======== INFORMATION

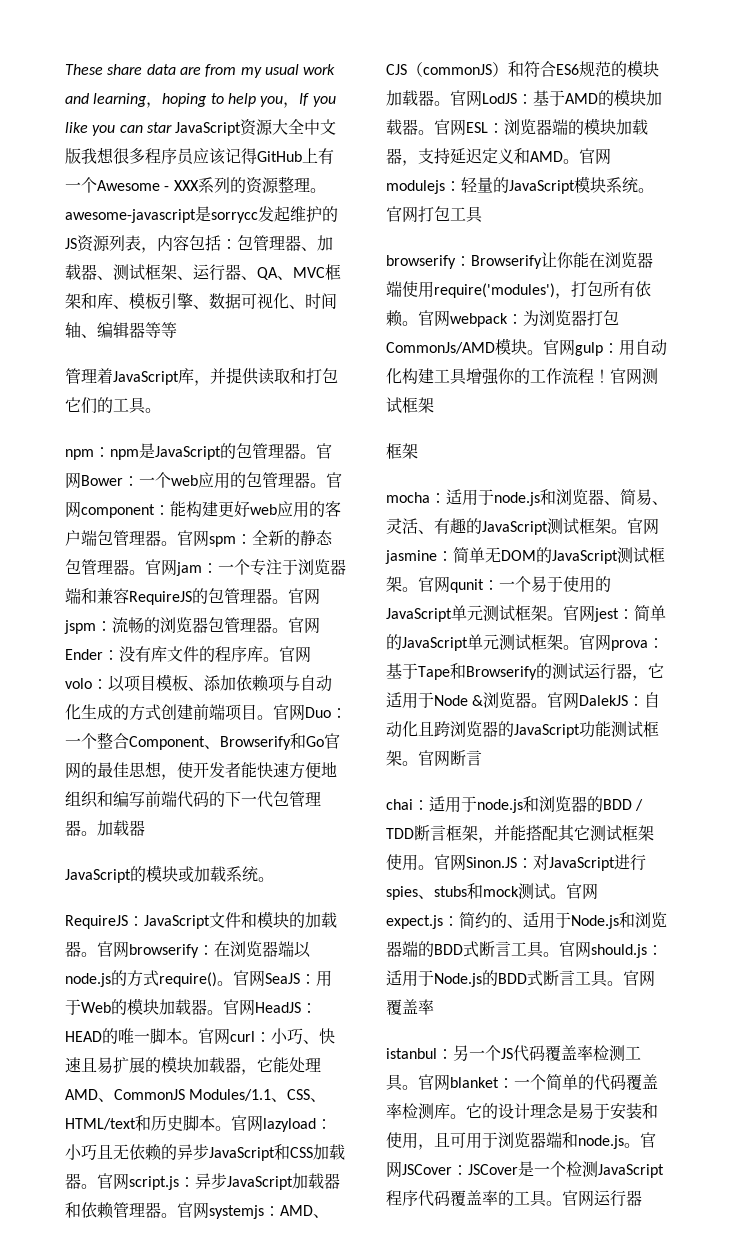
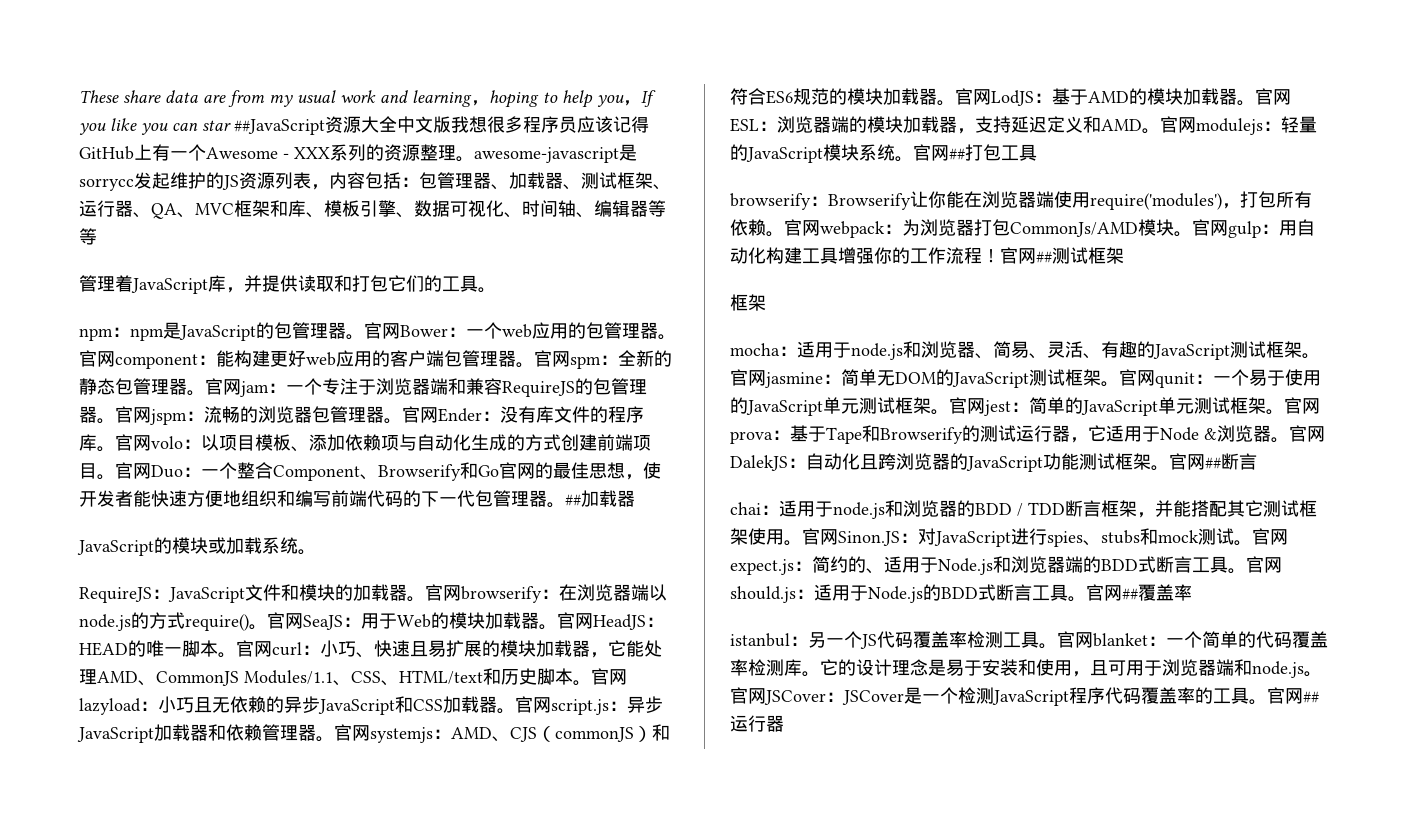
[175,122,242,136] JavaScript -> [234,119,325,135] ##JavaScript
(97, 833) none -> [565,494,581,506] ##
(418, 214) none -> [949,148,965,160] ##
(642, 376) none -> [1036,251,1052,263] ##
(450, 758) none -> [1205,457,1221,469] ##
(655, 978) none -> [1122,588,1138,600] ##
(594, 1198) none -> [1303,691,1319,703] ##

================

EXERCISE INSTRUCTIONS: Each line in the records that carries "none" must be copied out.

FINAL ANSWER:
(97, 833) none -> [565,494,581,506] ##
(418, 214) none -> [949,148,965,160] ##
(642, 376) none -> [1036,251,1052,263] ##
(450, 758) none -> [1205,457,1221,469] ##
(655, 978) none -> [1122,588,1138,600] ##
(594, 1198) none -> [1303,691,1319,703] ##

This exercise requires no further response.